Nicanor recupera su calzado calmadamente, y alternando la dirección del 4 que formaban sus piernas, las vuelve a calzar en los pies.
Casi de inmediato, irrumpe la policía con la flemática puntualidad para llegar una vez que todo pasó.
Los presentes recompensan a Gauna con un cerrado aplauso y palmadas de afecto en la espalda, que cesan repentinamente cuando uno de esos patriotas anónimos comienza a entonar con voz y pose solemne, las estrofas el Himno Nacional.
El único reconocimiento por parte de la fuerza de seguridad, se lo dio el sargento de la bonaerense con un escueto: -Que sea la última vez que haga una pavada como ésta. ¿Me entendió ciudadano? ¿Qué quería lograr? ¿Qué lo cagaran a tiros?
Nicanor ni siquiera lo miró. Le preguntó al cajero si podía regresar mañana en vistas de lo que había sucedido y luego del “Si Don Gauna, vaya tranquilo”, se fue a su casa.
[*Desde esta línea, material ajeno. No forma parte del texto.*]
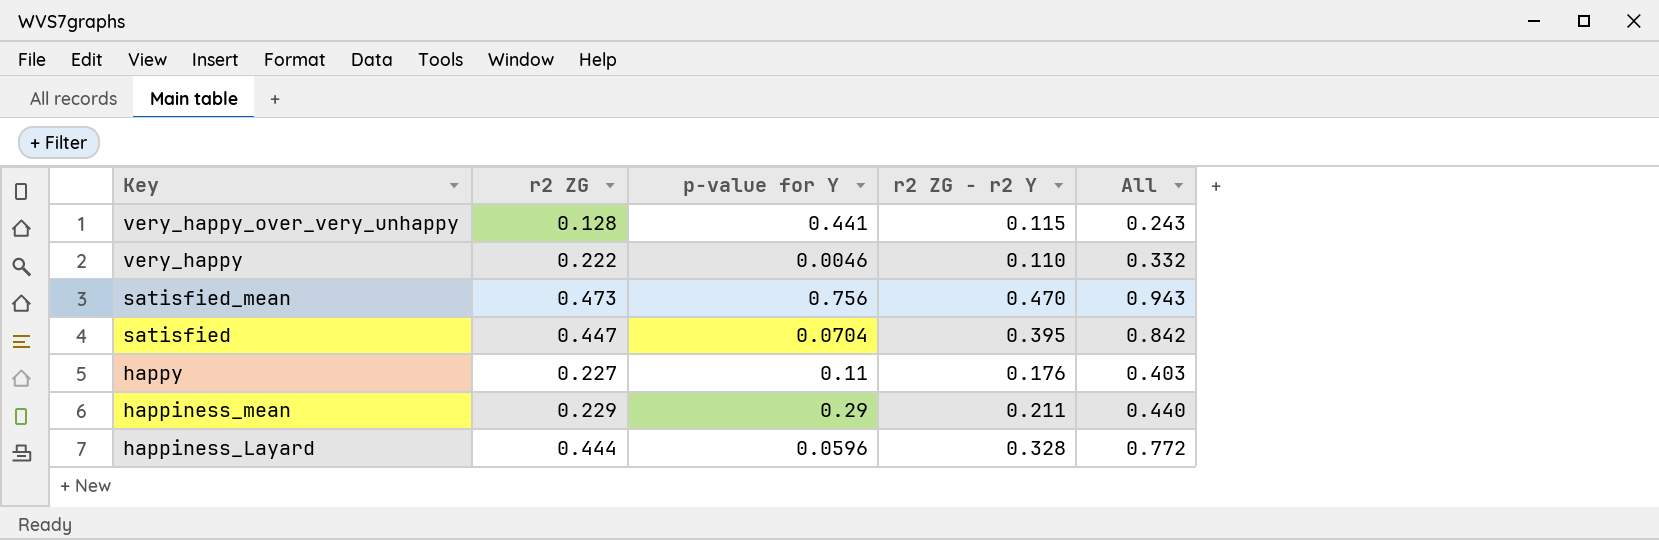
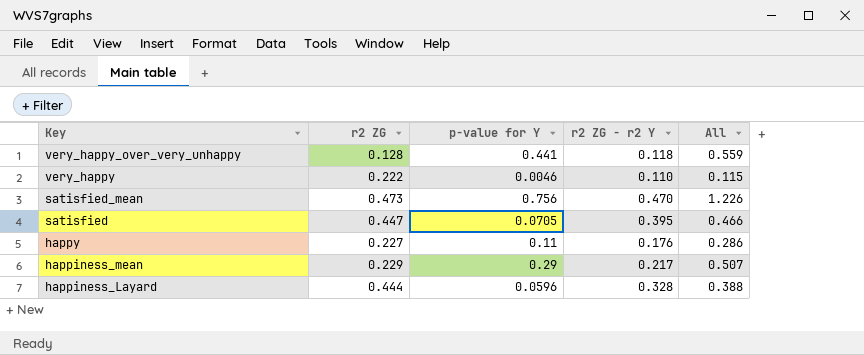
column All | formula: [r2 ZG] + [r2 ZG - r2 Y] -> [p-value for Y] + [r2 ZG - r2 Y]
very_happy_over_very_unhappy | r2 ZG - r2 Y: 0.115 -> 0.118
satisfied | p-value for Y: 0.0704 -> 0.0705
happiness_mean | r2 ZG - r2 Y: 0.211 -> 0.217

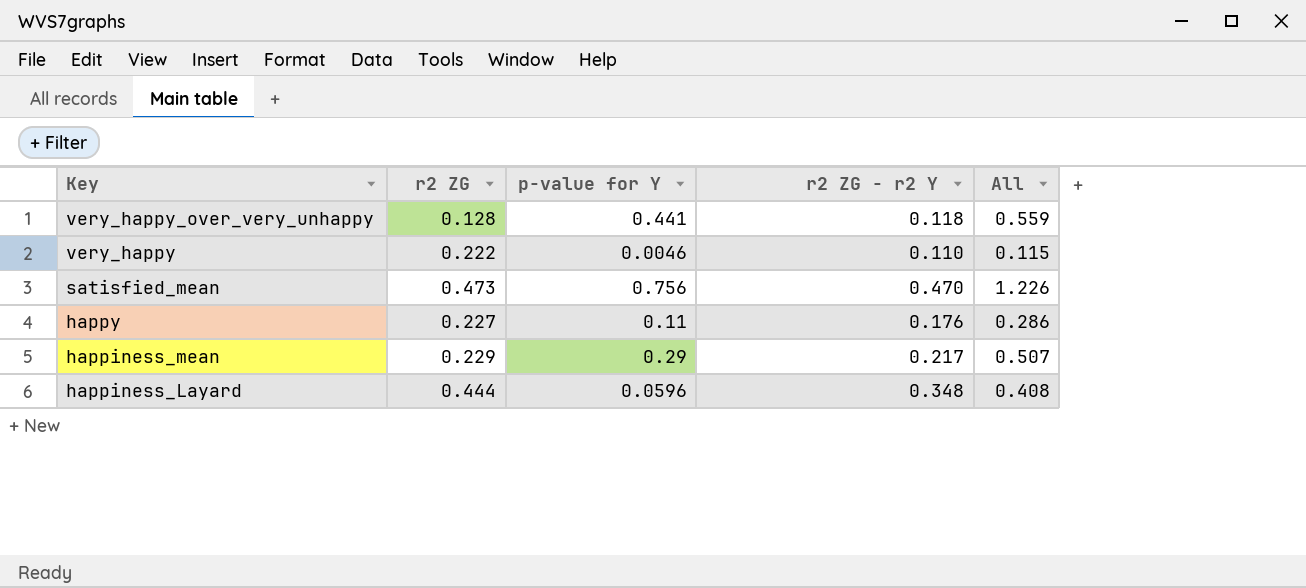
row satisfied: 0.447 | 0.0705 | 0.395 | 0.466 -> none
happiness_Layard | r2 ZG - r2 Y: 0.328 -> 0.348
happiness_Layard | All: 0.388 -> 0.408

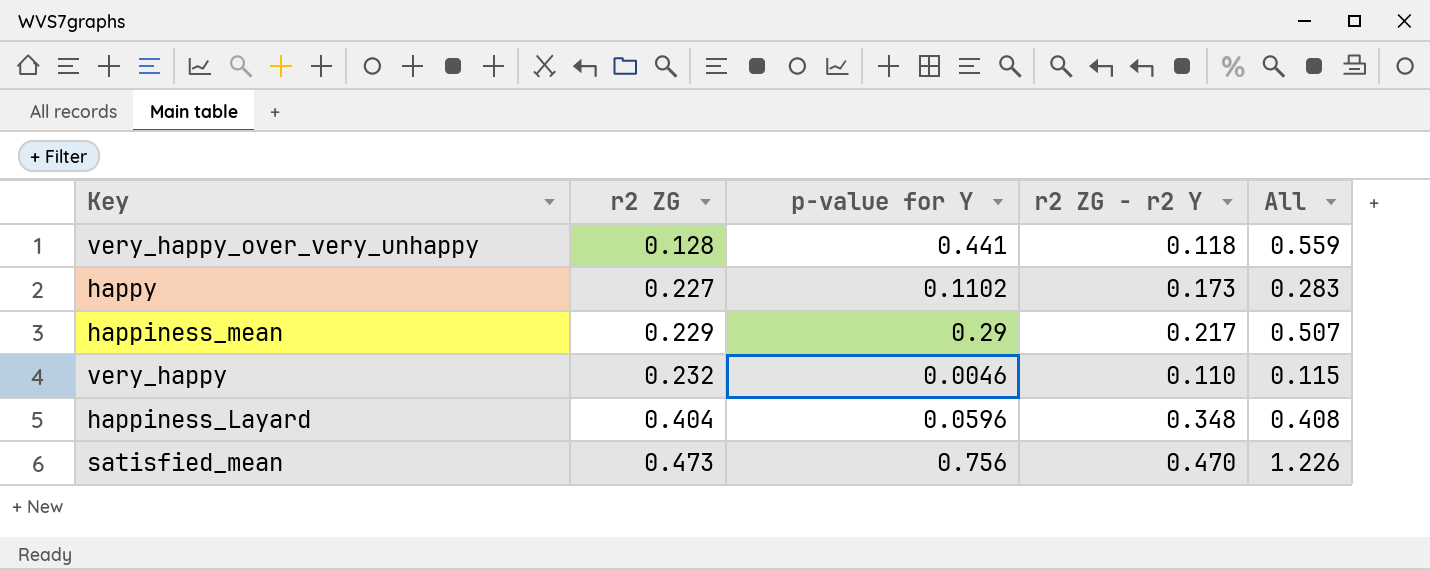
row order: Key descending -> r2 ZG ascending
happy | p-value for Y: 0.11 -> 0.1102
happy | r2 ZG - r2 Y: 0.176 -> 0.173
happy | All: 0.286 -> 0.283
very_happy | r2 ZG: 0.222 -> 0.232
happiness_Layard | r2 ZG: 0.444 -> 0.404

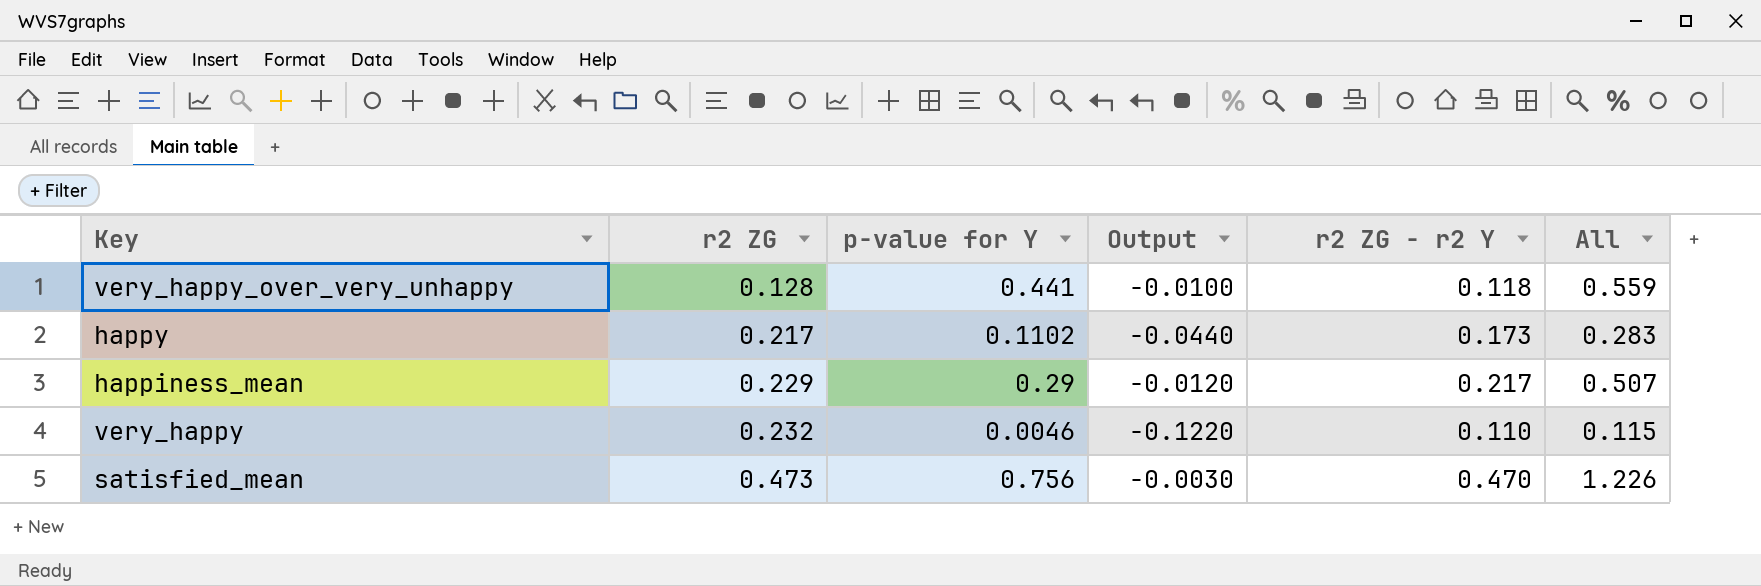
column Output | formula: none -> [r2 ZG - r2 Y] - [r2 ZG]
row happiness_Layard: 0.404 | 0.0596 | 0.348 | 0.408 -> none
happy | r2 ZG: 0.227 -> 0.217

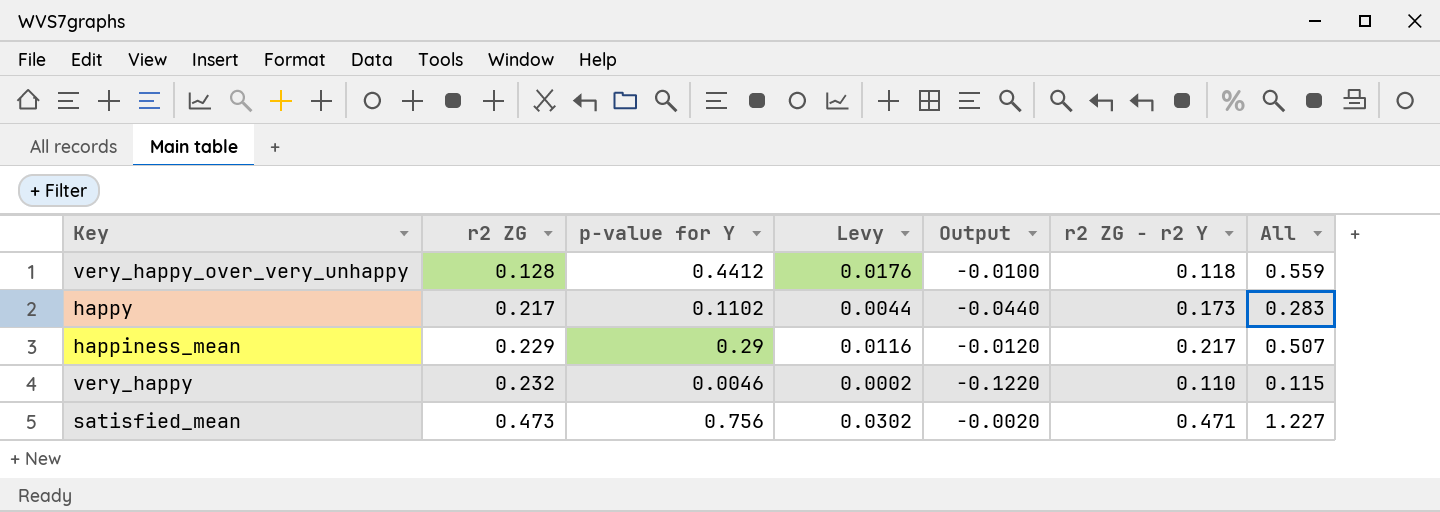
column Levy | formula: none -> [p-value for Y] * 0.04
very_happy_over_very_unhappy | p-value for Y: 0.441 -> 0.4412
satisfied_mean | Output: -0.0030 -> -0.0020
satisfied_mean | r2 ZG - r2 Y: 0.470 -> 0.471
satisfied_mean | All: 1.226 -> 1.227

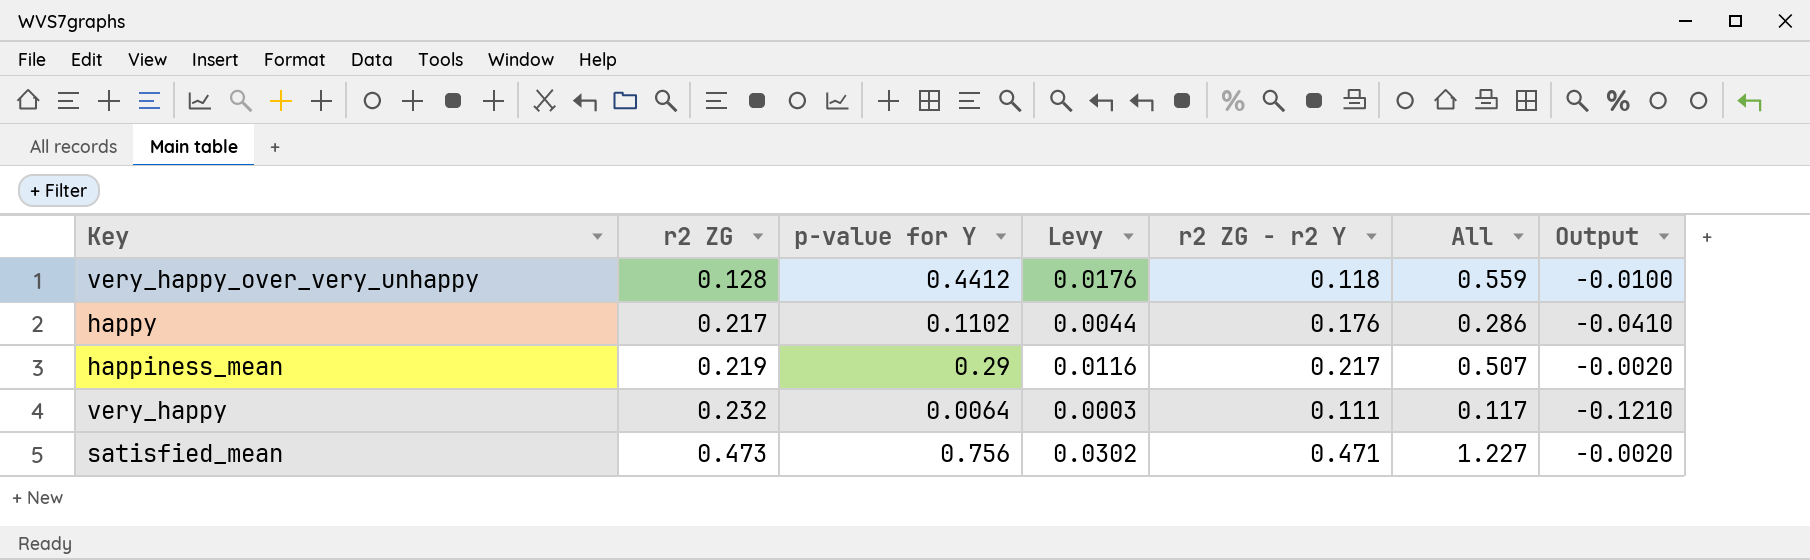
column Output | position: 5 -> 7
happy | r2 ZG - r2 Y: 0.173 -> 0.176
happy | All: 0.283 -> 0.286
happy | Output: -0.0440 -> -0.0410
happiness_mean | r2 ZG: 0.229 -> 0.219
happiness_mean | Output: -0.0120 -> -0.0020
very_happy | p-value for Y: 0.0046 -> 0.0064
very_happy | Levy: 0.0002 -> 0.0003
very_happy | r2 ZG - r2 Y: 0.110 -> 0.111
very_happy | All: 0.115 -> 0.117
very_happy | Output: -0.1220 -> -0.1210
Luego del suceso, en el barrio ganó estatus de súper héroe. De la noche a la mañana dejó de ser Don Gauna, como se lo conocía desde siempre, y pasó a ser El Hombre Alpargata.
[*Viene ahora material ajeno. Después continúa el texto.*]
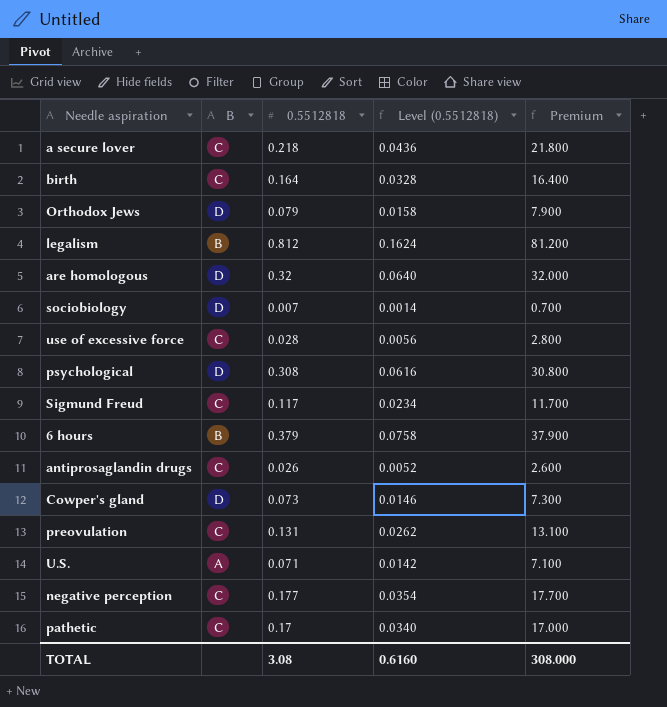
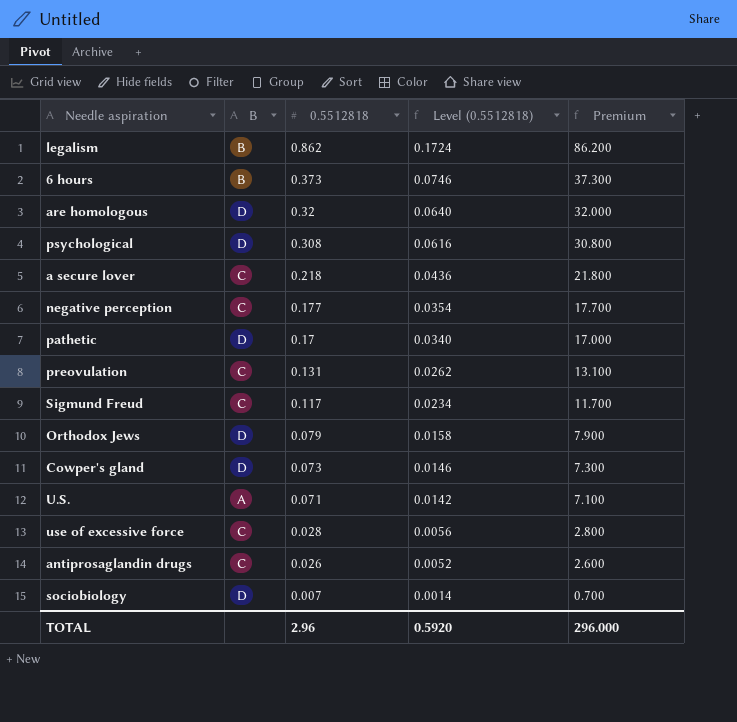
row order: none -> 0.5512818 descending
row birth: C | 0.164 | 0.0328 | 16.400 -> none
legalism | 0.5512818: 0.812 -> 0.862
legalism | Level (0.5512818): 0.1624 -> 0.1724
legalism | Premium: 81.200 -> 86.200
6 hours | 0.5512818: 0.379 -> 0.373
6 hours | Level (0.5512818): 0.0758 -> 0.0746
6 hours | Premium: 37.900 -> 37.300
pathetic | B: C -> D
TOTAL | 0.5512818: 3.08 -> 2.96
TOTAL | Level (0.5512818): 0.6160 -> 0.5920
TOTAL | Premium: 308.000 -> 296.000

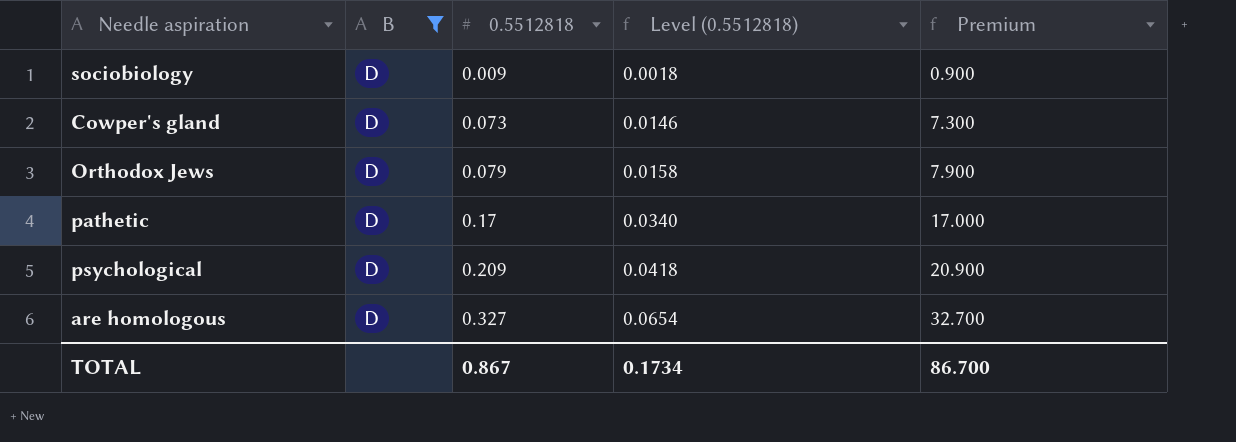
filter: none -> B = D
row order: 0.5512818 descending -> 0.5512818 ascending
sociobiology | 0.5512818: 0.007 -> 0.009
sociobiology | Level (0.5512818): 0.0014 -> 0.0018
sociobiology | Premium: 0.700 -> 0.900
psychological | 0.5512818: 0.308 -> 0.209
psychological | Level (0.5512818): 0.0616 -> 0.0418
psychological | Premium: 30.800 -> 20.900
are homologous | 0.5512818: 0.32 -> 0.327
are homologous | Level (0.5512818): 0.0640 -> 0.0654
are homologous | Premium: 32.000 -> 32.700
TOTAL | 0.5512818: 2.96 -> 0.867
TOTAL | Level (0.5512818): 0.5920 -> 0.1734
TOTAL | Premium: 296.000 -> 86.700

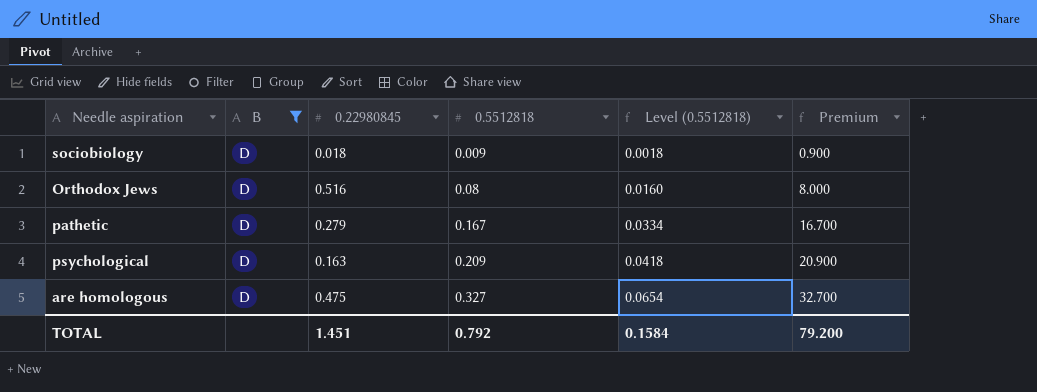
column 0.22980845 | position: none -> 3
row Cowper's gland: D | 0.073 | 0.0146 | 7.300 -> none
Orthodox Jews | 0.5512818: 0.079 -> 0.08
Orthodox Jews | Level (0.5512818): 0.0158 -> 0.0160
Orthodox Jews | Premium: 7.900 -> 8.000
pathetic | 0.5512818: 0.17 -> 0.167
pathetic | Level (0.5512818): 0.0340 -> 0.0334
pathetic | Premium: 17.000 -> 16.700
TOTAL | 0.5512818: 0.867 -> 0.792
TOTAL | Level (0.5512818): 0.1734 -> 0.1584
TOTAL | Premium: 86.700 -> 79.200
Cosme, el de la ferretería a la cual era inútil recurrir porque pese a estar atiborrada de mercadería, nunca tenía lo que uno justo necesitaba comprar, incorporó a su lista de productos alpargatas, que promocionaba con un cartel improvisado que decía “Las elegidas por Don Gauna” y el negocio prosperó como nunca.
Pero menos de un año después ya nada se sabía de Don Gauna ni de su alter ego. La gente recordaba sus hazañas solo de vez en cuando.
Algunos dijeron que estaba muy enfermo. Otros que se fue a vivir al interior.
Pudieron haber sido ambas cosas.
Seguramente de nada sirvieron las destrezas en el manejo de las alpargatas como arma táctica cuando se esfumaron los ahorros de toda su vida, aquel mes de marzo de 1980 en el que la gente se amontonó en las puertas del BIR reclamando en vano por los depósitos que jamás volverían a recuperar.
(Nota): Cosme vendió su ferretería con un abultado stock de alpargatas. Pero tuvo mejor suerte que Nicanor, se la pagaron en dólares, y pese al mal augurio del ministro de economía de turno, escasos meses después se había transformado en un nuevo rico que se paseaba en una Pagoda color rojo bombero.